Heathrow Airport. As I was getting ready for the plane to land in London, I decided to flip through the British Airways magazine and what should I discover, “In search of 21st – century Kingston”. The writer, Alexia Arthurs is a Jamaican-American, and I would just point you to the whole article if I could find it online. But no luck at the moment. So I will highlight quotes that struck me in common with my thoughts from above about Indian-ness in dance.
(O’Neil Lawrence, the curator at the National Gallery of Jamaica on Kingston Harbor) is paraphrased as having “the perspective that since more Jamaicans live outside of the island than on it, the diasporic experience is inherent to who we (Jamaicans) are as a people.”
In her interview with Andrew Jackson, a visual artist, about how he thought his “artwork and national identity intersect.” (Jackson) “explains how, growing up in the 1990s, he absorbed American, British, and Asian culture in books, and initially found those foreign experiences to be aspirational.” “But after a while I (Jackson) started to critically engage in my own culture because there was a kind of wholesale divorce, especially at the art school I was attending,” he says. “People didn’t know anything about [the folklore of] Anansi, or [the poet] Miss Lou. I am now able to critically engage in my culture. It’s become a part of my language.”

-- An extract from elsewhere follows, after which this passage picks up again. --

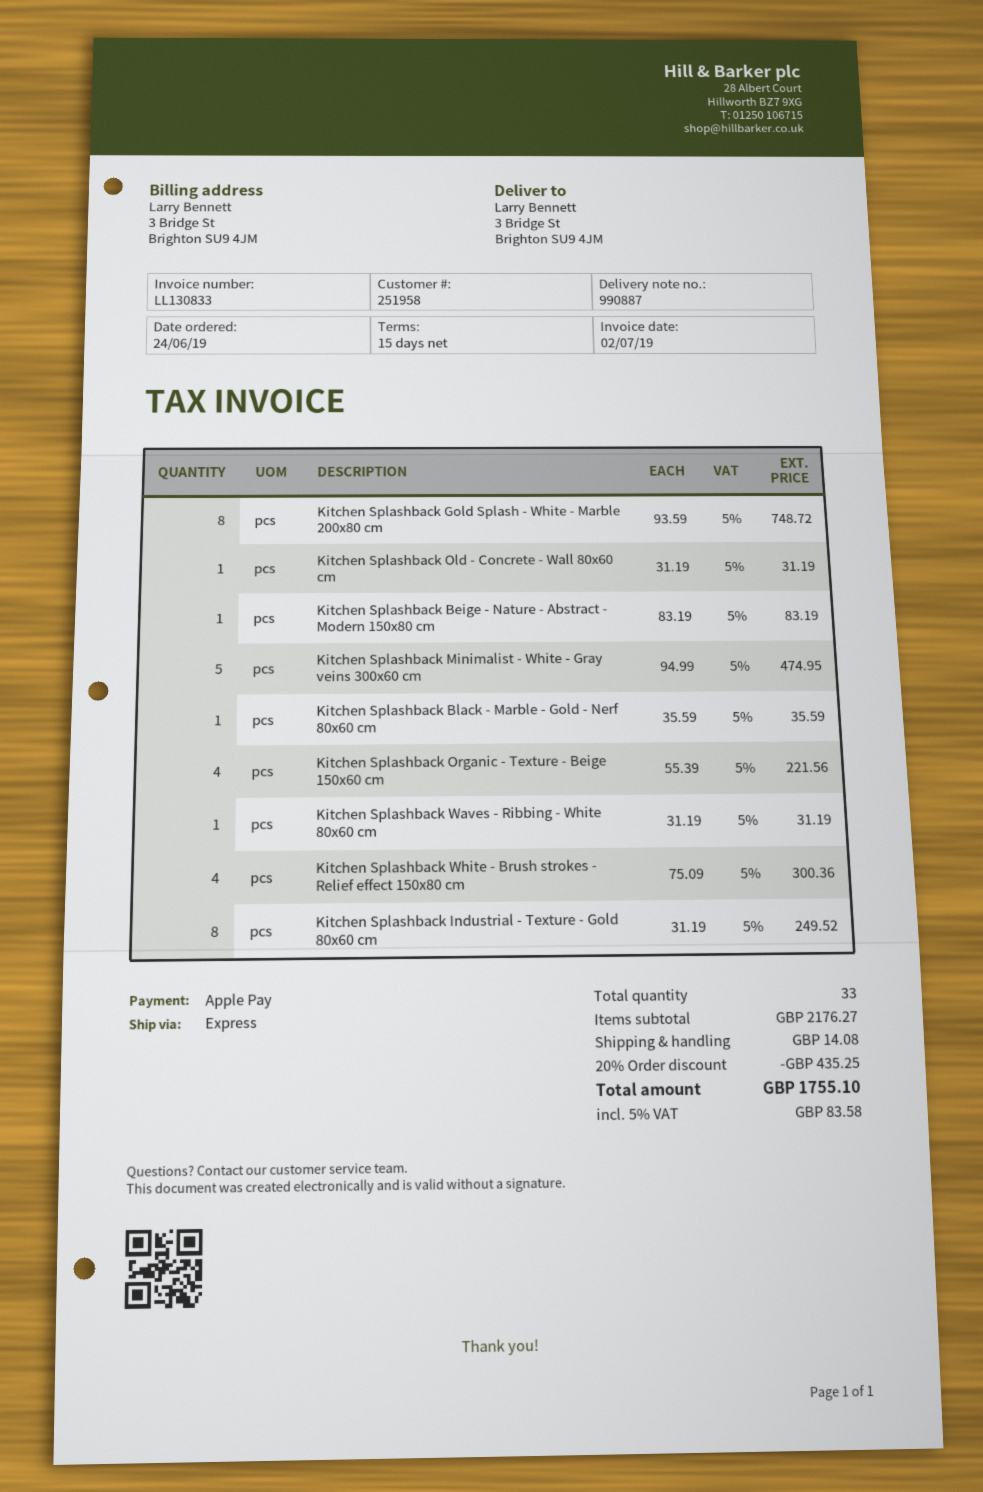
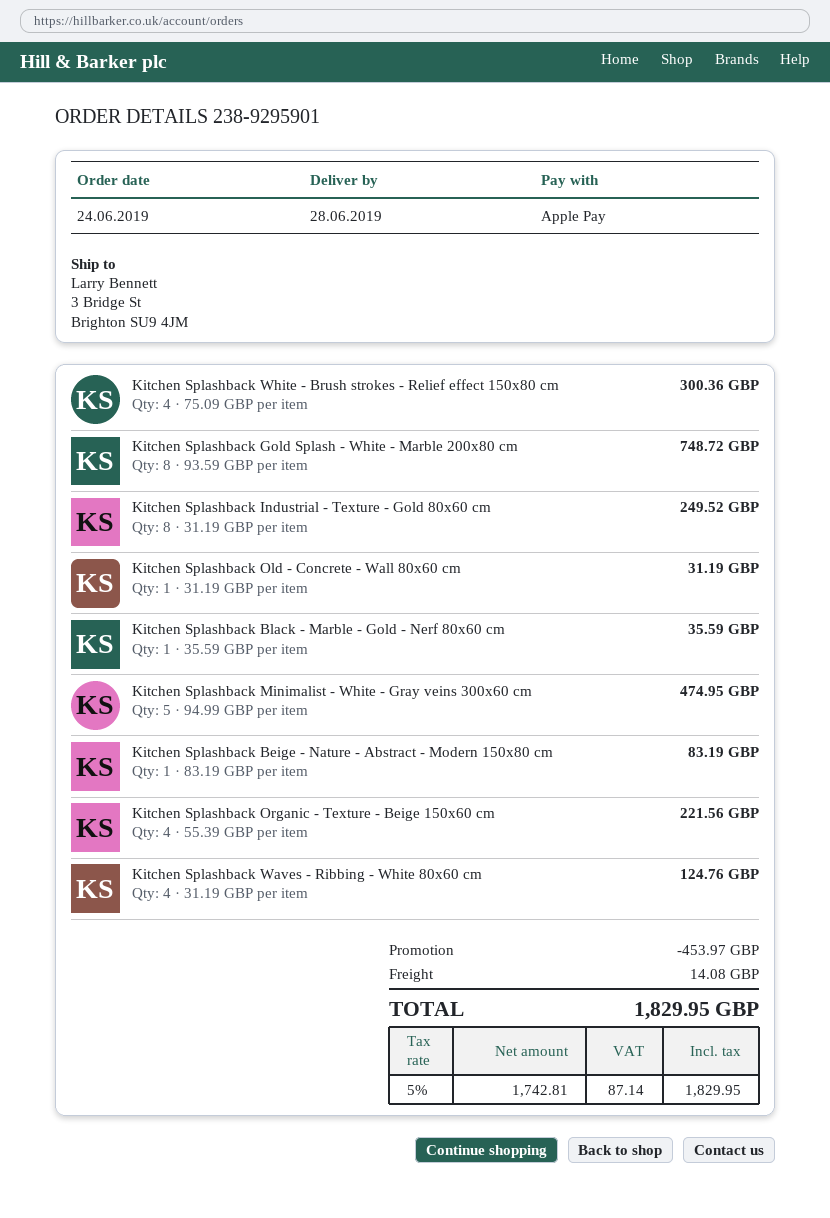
Kitchen Splashback Waves - Ribbing - White 80x60 cm: 1 x 31.19 = 31.19 -> 4 x 31.19 = 124.76
discount: 435.25 -> 453.97
tax: 5% = 83.58 -> 5% = 87.14
total: 1755.10 -> 1829.95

Last Tuesday I gave a presentation at the USA Consulate General about my life as a dancer in the USA, using footage of me dancing historic landmark works like versions of “Nutcracker” and “Coppelia”, “The Green Table” by Kurt Jooss, “Cakewalk” by Ruthanna Boris, and then original works by Brenda Way of ODC/Dance, and of course Paul Taylor. The idea was to give a context to how these works and these choreographers reflected and adapted the landscape of concert dance in America. But in presenting myself as an interpreter, or originator in some cases, I wanted to place who I am as a person into context as well. So I started out with quoting Miss Lou and comparing some Chinese-American works I had danced to tales of Anansi. By virtue of knowing who I am, I could create roles and investigate movement from a more instinctive, rather than calculated perspective.

I still have a few minutes here at Heathrow to try and post this online. So I’ll just also make a quick comment that by being in India, where Christmas is not the commercial enterprise that it is in the USA, it is really nice to realize that I am arriving back home without feeling as though I have been a misanthropic Grinch by ignoring holiday marketing. At the same time, airports definitely encourage you to shop when there is nothing to do but wait. So I am glad I have taken the time to write this blog instead. I hope that anyone reading this is able to enjoy the close of 2018 in their favorite way.

Comments

  1. I enjoyed your essay as always. I'll call you on Christmas Day.